An exact copy of the data is required, with no pictures in it.

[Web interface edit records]
•••••

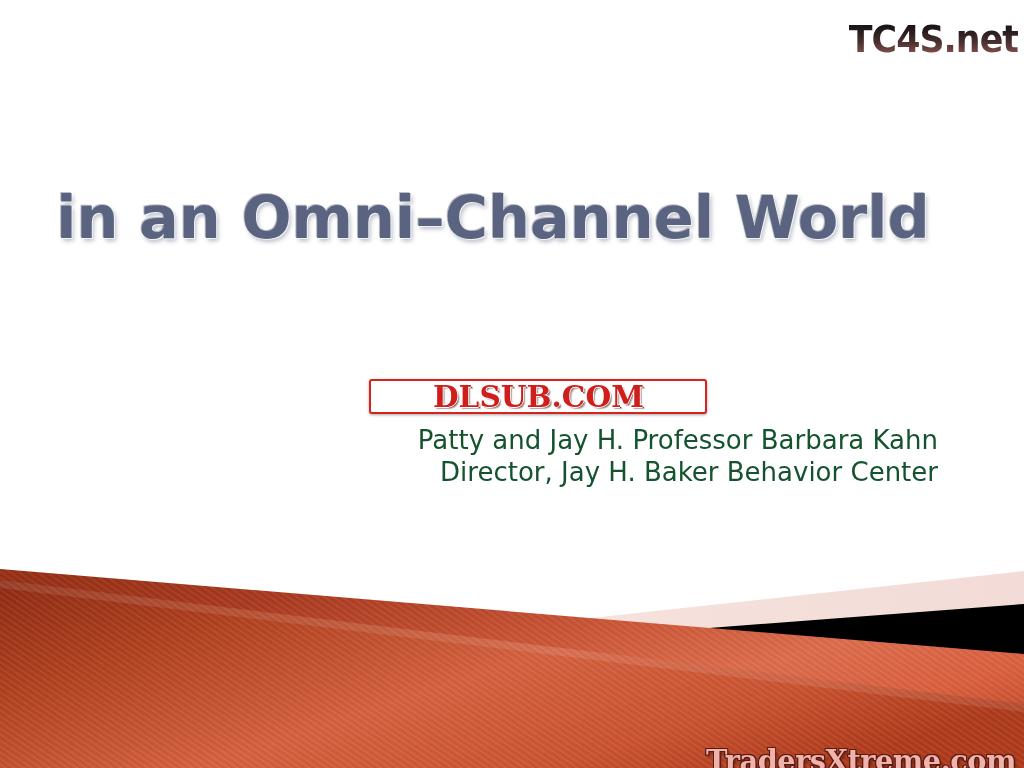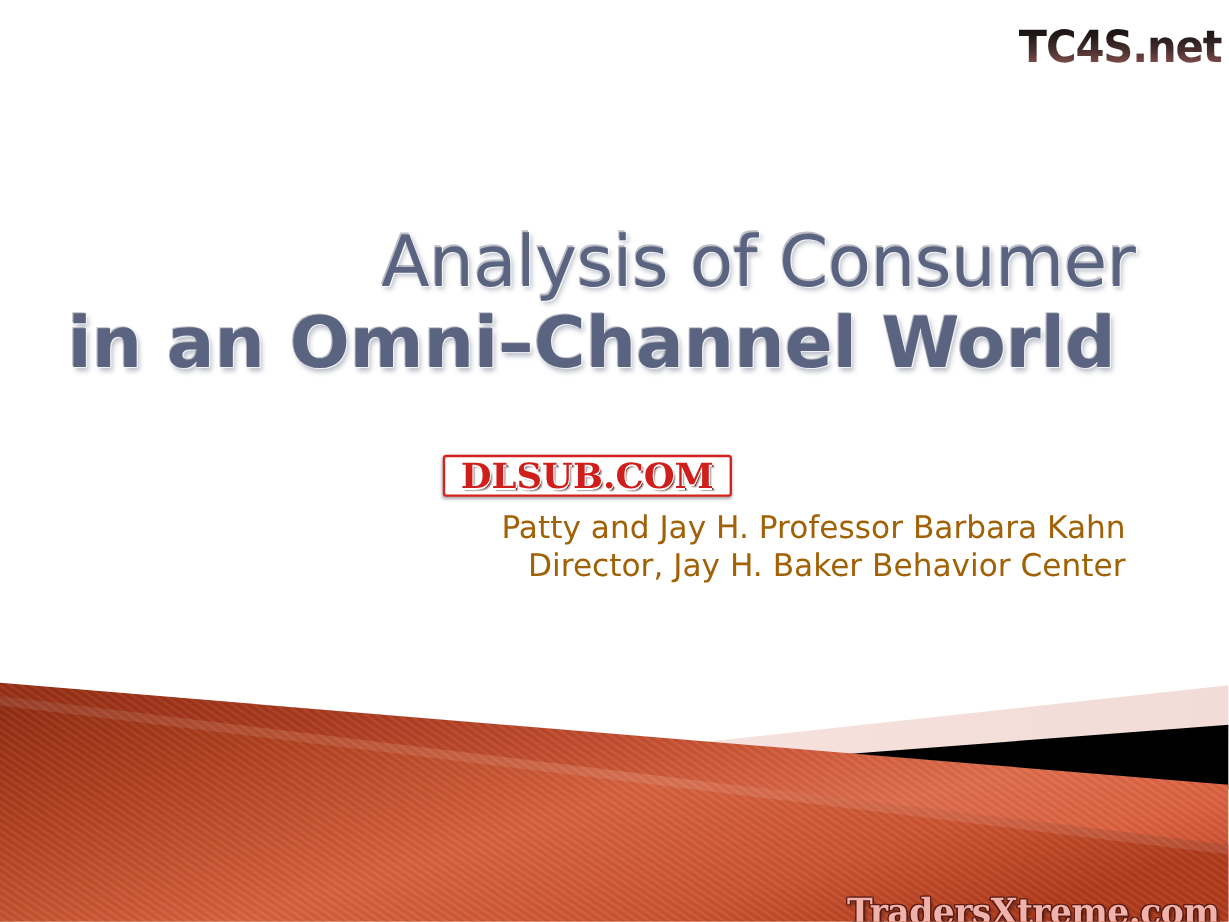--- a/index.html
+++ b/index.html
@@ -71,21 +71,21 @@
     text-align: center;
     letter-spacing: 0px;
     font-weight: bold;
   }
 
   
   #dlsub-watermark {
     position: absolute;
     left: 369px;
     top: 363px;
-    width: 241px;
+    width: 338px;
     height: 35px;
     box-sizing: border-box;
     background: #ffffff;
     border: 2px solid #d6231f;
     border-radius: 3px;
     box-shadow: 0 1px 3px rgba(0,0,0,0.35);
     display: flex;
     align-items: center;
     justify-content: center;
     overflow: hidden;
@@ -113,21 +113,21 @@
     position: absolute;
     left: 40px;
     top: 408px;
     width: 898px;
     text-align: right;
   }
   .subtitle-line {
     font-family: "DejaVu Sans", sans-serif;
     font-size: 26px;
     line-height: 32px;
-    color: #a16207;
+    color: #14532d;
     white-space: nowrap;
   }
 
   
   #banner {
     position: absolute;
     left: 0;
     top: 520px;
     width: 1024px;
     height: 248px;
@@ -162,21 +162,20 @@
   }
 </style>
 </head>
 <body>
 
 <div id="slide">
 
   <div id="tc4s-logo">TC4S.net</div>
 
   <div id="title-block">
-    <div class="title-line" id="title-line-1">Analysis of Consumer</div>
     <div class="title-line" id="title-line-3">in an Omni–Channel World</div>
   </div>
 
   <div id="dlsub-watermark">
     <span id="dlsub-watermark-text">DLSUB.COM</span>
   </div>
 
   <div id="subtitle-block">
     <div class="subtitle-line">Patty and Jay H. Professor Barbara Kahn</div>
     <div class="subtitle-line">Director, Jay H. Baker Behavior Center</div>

•••••

→ Your response
--- a/index.html
+++ b/index.html
@@ -71,21 +71,21 @@
     text-align: center;
     letter-spacing: 0px;
     font-weight: bold;
   }
 
   
   #dlsub-watermark {
     position: absolute;
     left: 369px;
     top: 363px;
-    width: 241px;
+    width: 338px;
     height: 35px;
     box-sizing: border-box;
     background: #ffffff;
     border: 2px solid #d6231f;
     border-radius: 3px;
     box-shadow: 0 1px 3px rgba(0,0,0,0.35);
     display: flex;
     align-items: center;
     justify-content: center;
     overflow: hidden;
@@ -113,21 +113,21 @@
     position: absolute;
     left: 40px;
     top: 408px;
     width: 898px;
     text-align: right;
   }
   .subtitle-line {
     font-family: "DejaVu Sans", sans-serif;
     font-size: 26px;
     line-height: 32px;
-    color: #a16207;
+    color: #14532d;
     white-space: nowrap;
   }
 
   
   #banner {
     position: absolute;
     left: 0;
     top: 520px;
     width: 1024px;
     height: 248px;
@@ -162,21 +162,20 @@
   }
 </style>
 </head>
 <body>
 
 <div id="slide">
 
   <div id="tc4s-logo">TC4S.net</div>
 
   <div id="title-block">
-    <div class="title-line" id="title-line-1">Analysis of Consumer</div>
     <div class="title-line" id="title-line-3">in an Omni–Channel World</div>
   </div>
 
   <div id="dlsub-watermark">
     <span id="dlsub-watermark-text">DLSUB.COM</span>
   </div>
 
   <div id="subtitle-block">
     <div class="subtitle-line">Patty and Jay H. Professor Barbara Kahn</div>
     <div class="subtitle-line">Director, Jay H. Baker Behavior Center</div>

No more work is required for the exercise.